Mothril attacha sur le roi un profond regard.
- Pour qu'elle parle, dit-il, mon seigneur, elle parlera.
- Eh bien ! Mothril, nous verrons alors.
- Oui, seigneur, nous verrons si je suis un calomniateur, et si Aïssa est déshonorée.
Don Pedro, qui était à genoux devant les deux cadavres, regarda alors le sinistre visage de Maria, contracté par une mort hideuse ; puis le calme et doux visage d'Aïssa, endormie dans son évanouissement.
- Au fait, dit-il en lui-même, dona Maria était bien jalouse, et je me rappelle toujours qu'elle n'a pas défendu autrefois Blanche de Bourbon, que j'ai fait tuer pour elle.
Il se releva, ne voulant plus considérer que la jeune fille.
- Sauve-la, Mothril, dit-il au Sarrasin.
- Ne craignez rien, seigneur, je veux qu'elle vive, elle vivra.
Don Pedro se retira frappé d'une sorte de superstitieuse terreur, et il lui sembla que le spectre de dona Maria se relevait du sol et le suivait dans la galerie.
- Si la jeune fille était en état de parler, dit-il, amène la moi, ou fais-moi prévenir, je veux l'interroger.
Ce fut sa dernière parole. Il rentra chez lui sans regrets, sans amour, sans espoir.

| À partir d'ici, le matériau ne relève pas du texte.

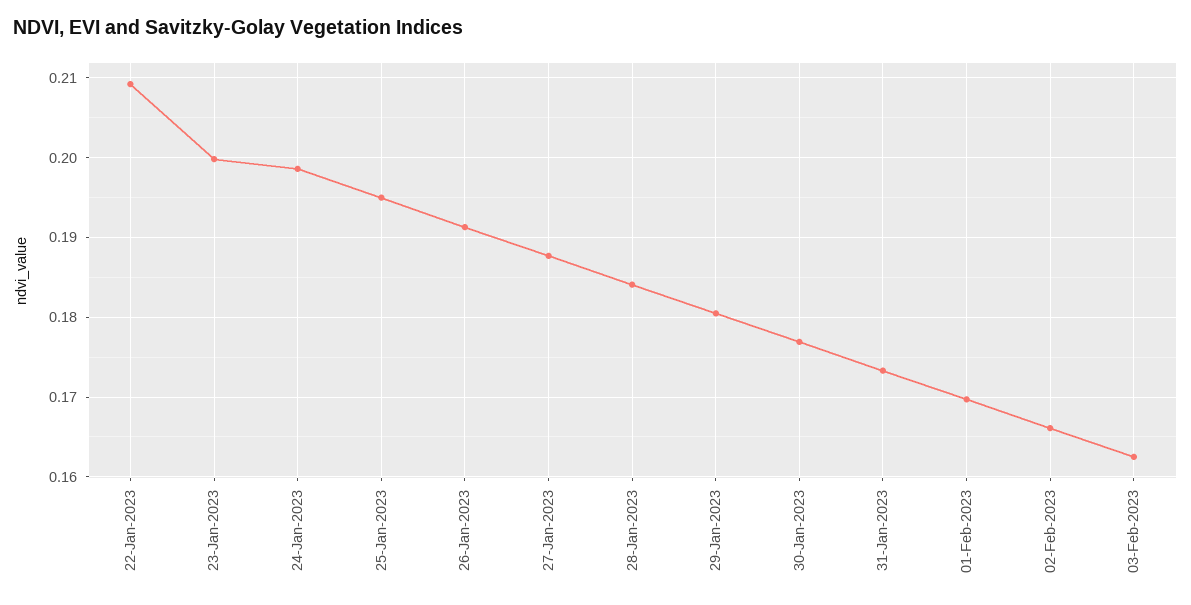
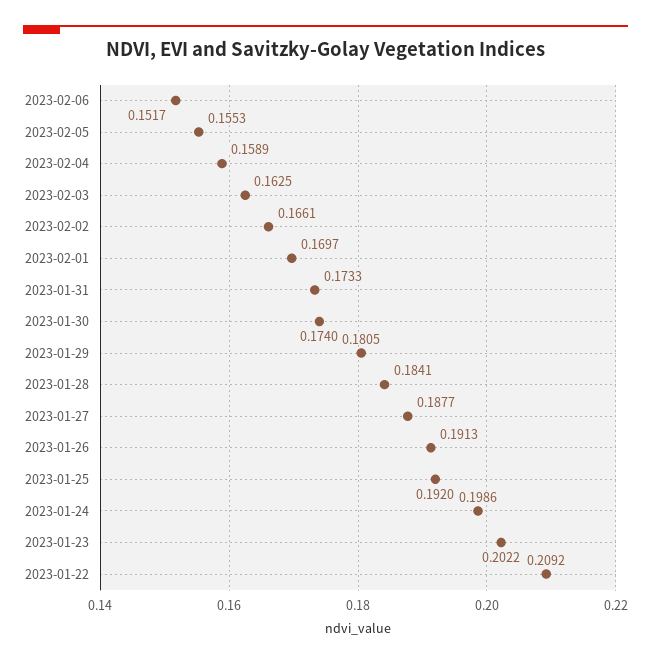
23-Jan-2023: 0.2 -> 0.2022
25-Jan-2023: 0.195 -> 0.192
30-Jan-2023: 0.177 -> 0.174
2023-02-06: none -> 0.1517
2023-02-05: none -> 0.1553
2023-02-04: none -> 0.1589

Mothril ordonna que les portes fussent fermées, il fit cueillir, par Hafiz, différents baumes dont il exprima le suc sur la blessure d'Aïssa, blessure que son poignard si habile avait faite avec la dextérité d'un couteau de chirurgien.
Aïssa revint à elle aussitôt que Mothril lui eût fait respirer quelques puissants aromates. Elle était affaiblie ; mais sa mémoire lui revenant avec les forces, le premier usage qu'elle fit de la vie fut de pousser un cri d'effroi.
Elle venait d'apercevoir le corps inanimé de Maria Padilla, gisant à ses pieds, l'oeil encore chargé de menace et de désespoir.